(Itemized modification records)
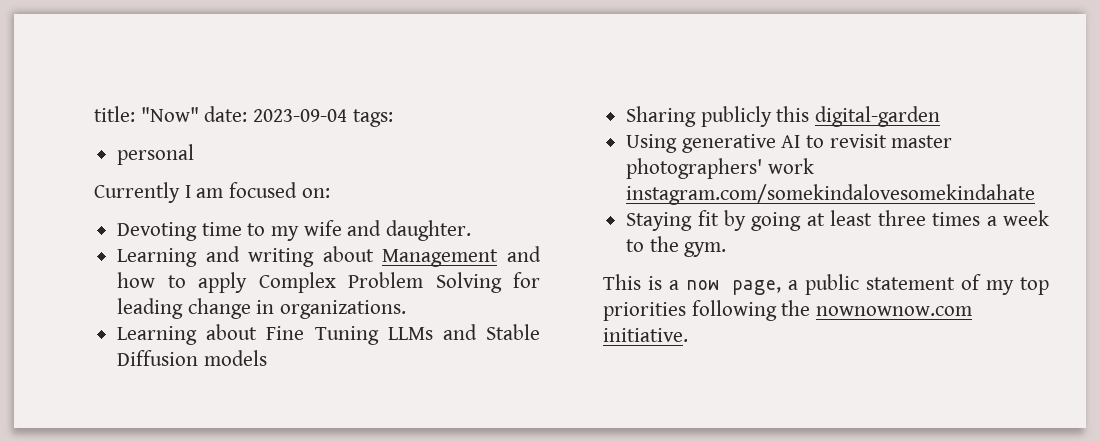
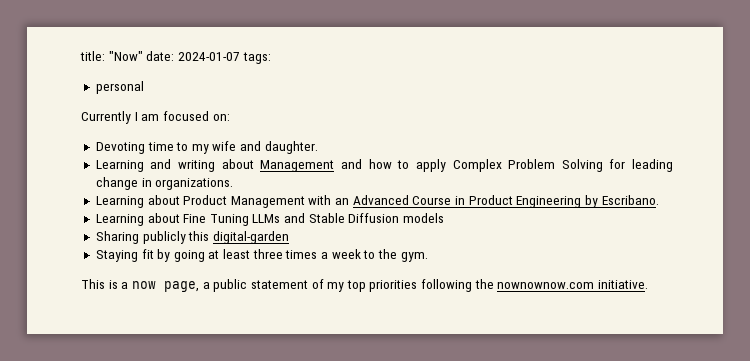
- title: "Now" date: 2023-09-04 tags:
+ title: "Now" date: 2024-01-07 tags:
+ Learning about Product Management with an Advanced Course in Product Engineering by Escribano.
- Using generative AI to revisit master photographers' work instagram.com/somekindalovesomekindahate

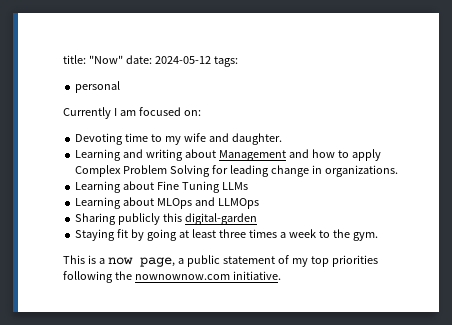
- title: "Now" date: 2024-01-07 tags:
+ title: "Now" date: 2024-05-12 tags:
- Learning about Product Management with an Advanced Course in Product Engineering by Escribano.
- Learning about Fine Tuning LLMs and Stable Diffusion models
+ Learning about Fine Tuning LLMs
+ Learning about MLOps and LLMOps

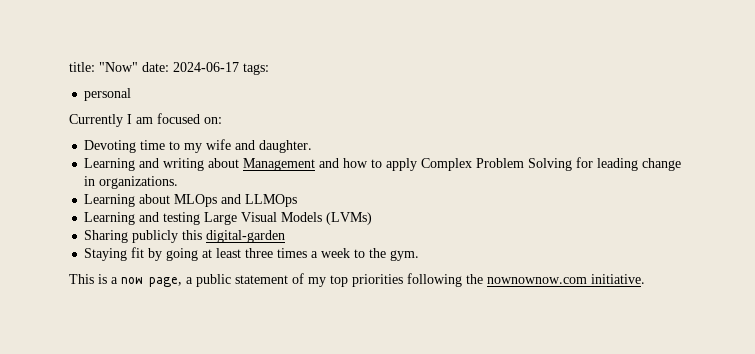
- title: "Now" date: 2024-05-12 tags:
+ title: "Now" date: 2024-06-17 tags:
- Learning about Fine Tuning LLMs
+ Learning and testing Large Visual Models (LVMs)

# Problem
Pictures must be left out when the records are transcribed exactly.

# Reply
- title: "Now" date: 2023-09-04 tags:
+ title: "Now" date: 2024-01-07 tags:
+ Learning about Product Management with an Advanced Course in Product Engineering by Escribano.
- Using generative AI to revisit master photographers' work instagram.com/somekindalovesomekindahate

- title: "Now" date: 2024-01-07 tags:
+ title: "Now" date: 2024-05-12 tags:
- Learning about Product Management with an Advanced Course in Product Engineering by Escribano.
- Learning about Fine Tuning LLMs and Stable Diffusion models
+ Learning about Fine Tuning LLMs
+ Learning about MLOps and LLMOps

- title: "Now" date: 2024-05-12 tags:
+ title: "Now" date: 2024-06-17 tags:
- Learning about Fine Tuning LLMs
+ Learning and testing Large Visual Models (LVMs)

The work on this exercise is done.